Этим особенно славился чем-то всегда озабоченный Рудольф Иванович Умбрашко. Любой вопрос, самая скромная любознательность, безразлично по какому поводу, вызывали в нем подозрение, недоумение: с какой стати это вас интересует? Какое это имеет отношение к вашим служебным обязанностям? То, что положено знать, вам разъяснят…
Идею недоверия воплощала и старший научный сотрудник Шварте. Разница заключалась лишь в том, что Умбрашко своим недоверием размахивал, как неандерталец каменным топором, всегда готовый двинуть прямо по лбу, а Шварте обожала расставлять хитроумные капканы.
За глаза ею возмущались или потешались над нею, но стоило появиться самой Шварте — и тотчас любезные лица, елейные улыбки.

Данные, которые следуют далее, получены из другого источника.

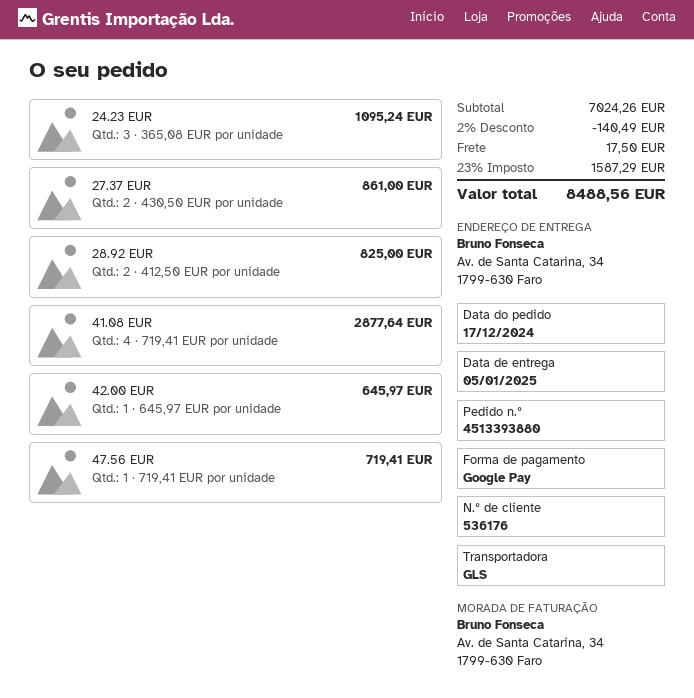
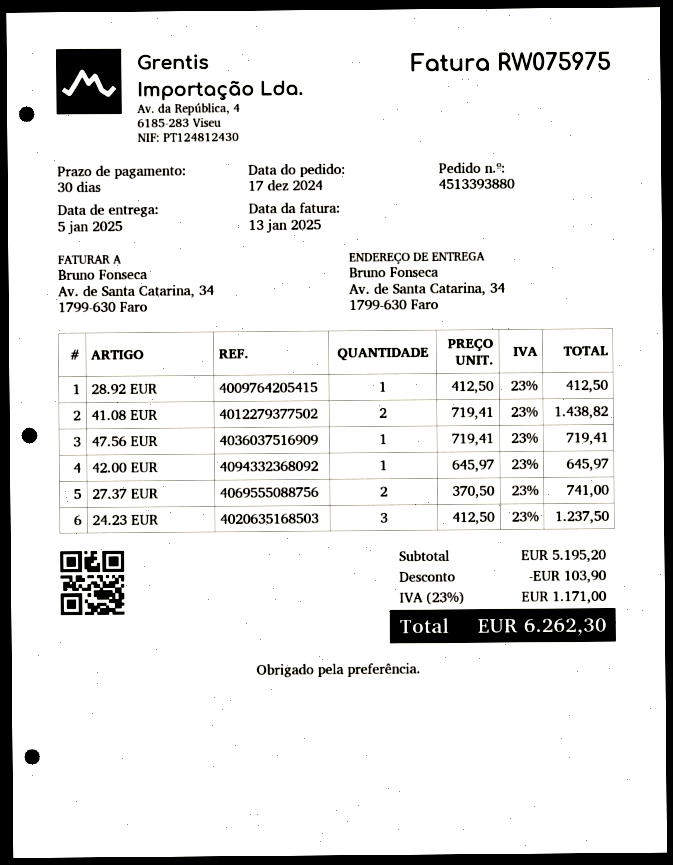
24.23 EUR: 3 x 365.08 = 1095.24 -> 3 x 412.50 = 1237.50
27.37 EUR: 2 x 430.50 = 861.00 -> 2 x 370.50 = 741.00
28.92 EUR: 2 x 412.50 = 825.00 -> 1 x 412.50 = 412.50
41.08 EUR: 4 x 719.41 = 2877.64 -> 2 x 719.41 = 1438.82
subtotal: 7024.26 -> 5195.20
discount: 140.49 -> 103.90
shipping: 17.50 -> none
tax: 23% = 1587.29 -> 23% = 1171.00
total: 8488.56 -> 6262.30

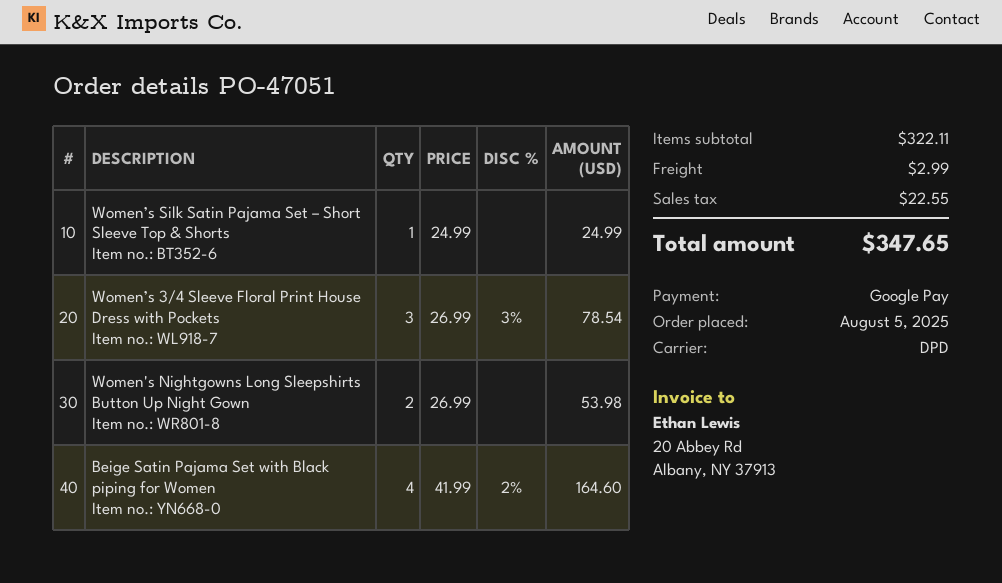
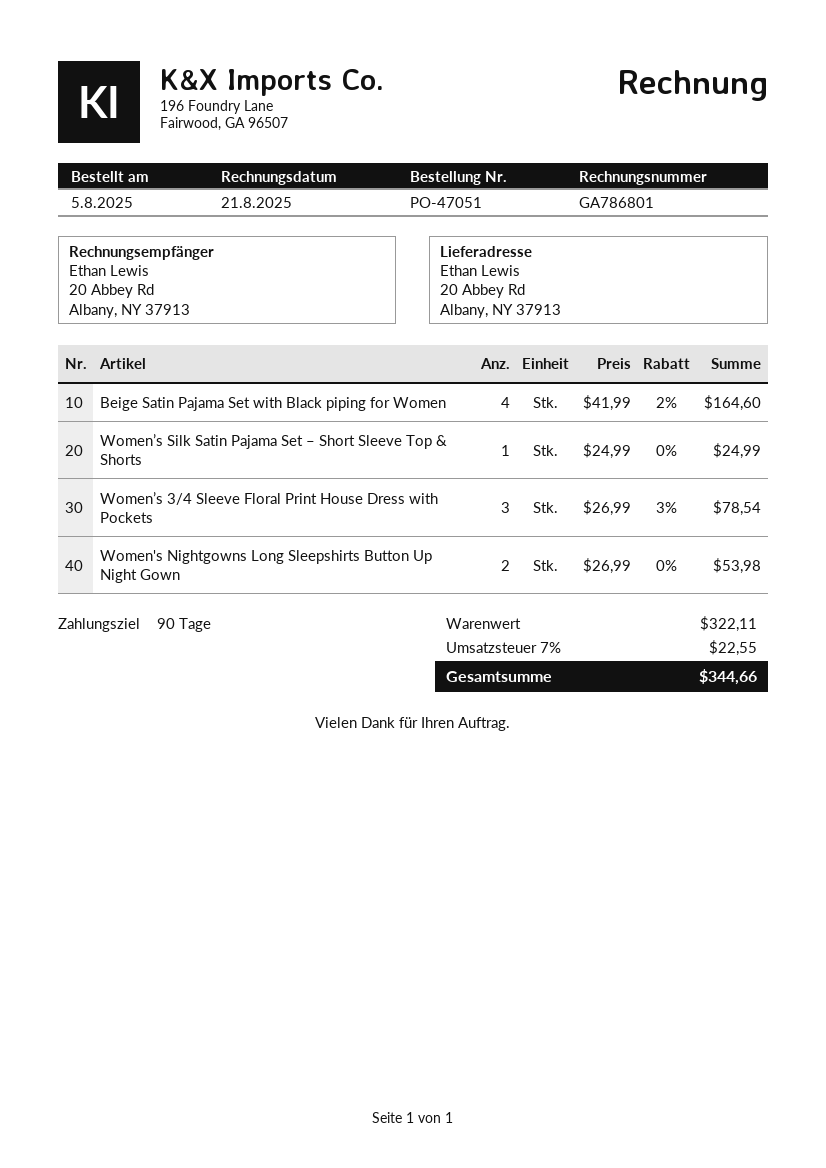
shipping: 2.99 -> none
total: 347.65 -> 344.66

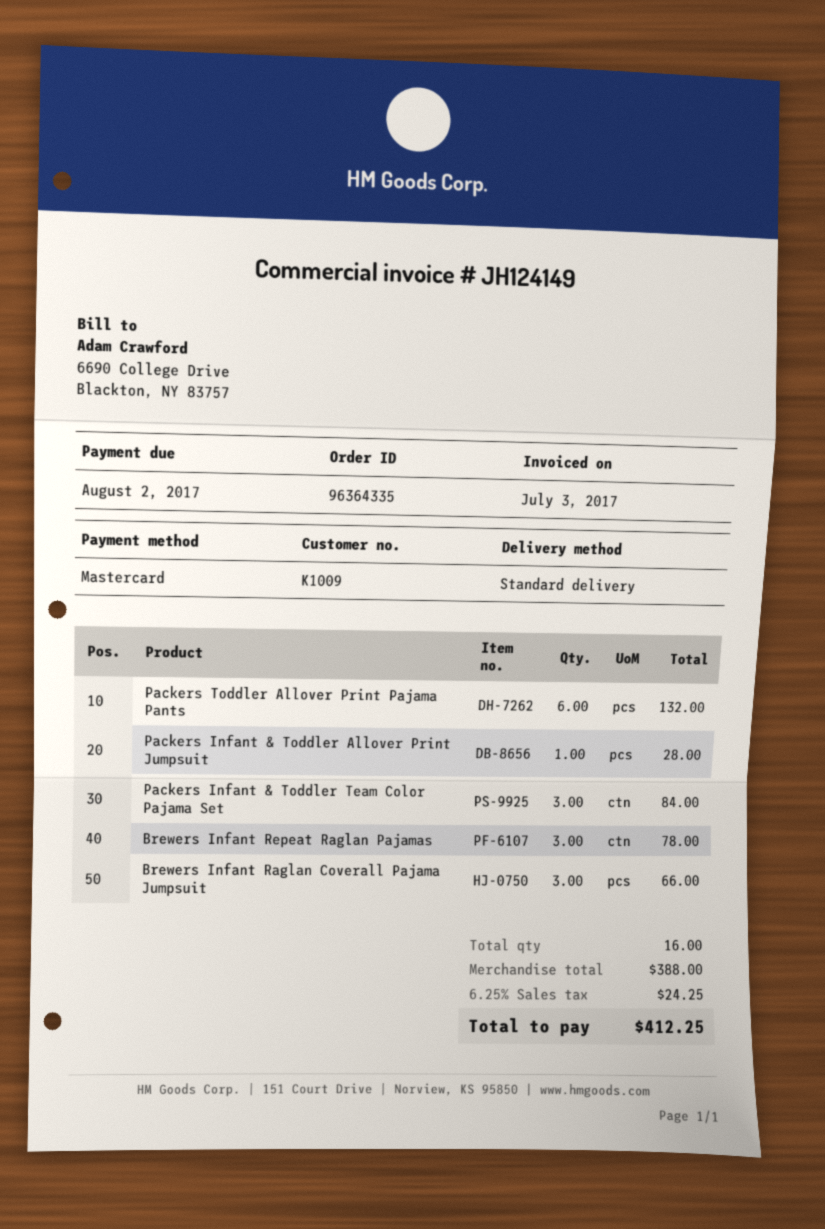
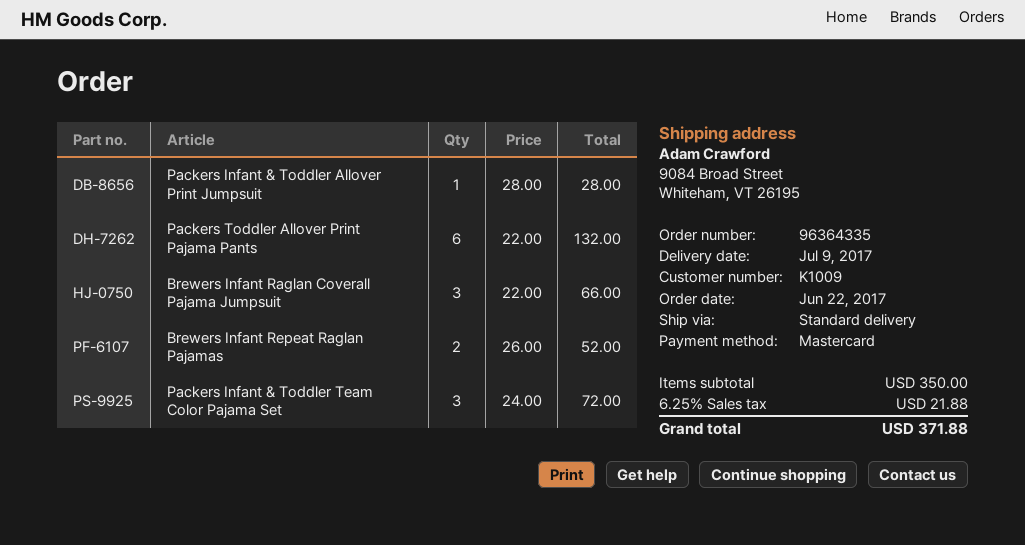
Packers Infant & Toddler Team Color Pajama Set: 3 for 84.00 -> 3 for 72.00
Brewers Infant Repeat Raglan Pajamas: 3 for 78.00 -> 2 for 52.00
subtotal: 388.00 -> 350.00
tax: 6.25% = 24.25 -> 6.25% = 21.88
total: 412.25 -> 371.88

Поскольку у нее были какие-то родственные корни с ливами, то в любой обращенной против себя критике она усматривала буржуазный национализм, если ее критиками были латыши; великодержавный шовинизм, когда противной стороной оказывались русские; сионизм, если евреи, и т. д. Шварте строчила жалобы в вышестоящие инстанции, играя на самых актуальных и действенных струнах. И почти всегда добивалась своего. Ее наскоки с боевых общественно-прогрессивных позиций оказывались настолько точно рассчитанными, ее выступления были так хорошо спланированы, что оставалось лишь удивляться, какие страшные ошибки были бы допущены, не прояви своевременно Шварте в своем принципиальном благородстве необходимую бдительность. Даже в тех случаях, когда ее подвохи и каверзы были видны невооруженным взглядом, отвечать на звонки, письма и телеграммы для начальников различных рангов было делом столь хлопотливым, что в них постепенно выработался этакий комплекс Шварте: лишь бы все не началось сначала, лишь бы опять не погрязнуть.
— Этой дамочки остерегайся, — бурчал спокойно в бороду Индулис. — Тебе на голову помочится да еще осведомится, не зябко ли. Жутко в себе уверена. «Село Степанчиково» читал? Так вот для твоего сведения: Фома Фомич в юбке.
С виду в ней ничего грозного. Дородная, медлительная. Всегда на устах сладкая улыбочка, а говорит, как будто запыхалась, и голос вроде бы слегка придушенный. Как-то перехватив меня в коридоре института, еще издали остановилась, раскинула руки.
— Калвис, зайдите ко мне, зайдите, не погнушайтесь. Вы своим начальником довольны?
— Очень доволен, — ответил, сделав упор на «очень». Во-первых, потому что в самом деле был доволен и, во-вторых, знал: этим досаждаю Шварте. Ее неприязнь к Индулису ни для кого не была секретом.
— Я тоже считаю, вам повезло. О-о-очень повезло. Индулис чрезвычайно талантливый, необычайно способный. Только не кажется ли вам, что он несколько похож на битников шестидесятых? По своей внешности и рассуждениям. Неизжитая инерция…
— Что-то не замечал.
— А вообще он очень мне нравится. Да ну зайдите же ко мне, не погнушайтесь. Послезавтра у нас собрание. Есть вопрос, по которому все должны высказаться.
В конце года стали делить премии. Не знаю, как получилось, но фамилии Шварте в списке не оказалось. Зато фамилия Индулиса в нем значилась. В тот же день старшая научная сотрудница опять меня перехватила в коридоре. Честное слово, не знаю, как она ухитрялась выныривать в нужный момент, — я уже говорил, что в институте появлялся трижды в неделю, причем в разные часы.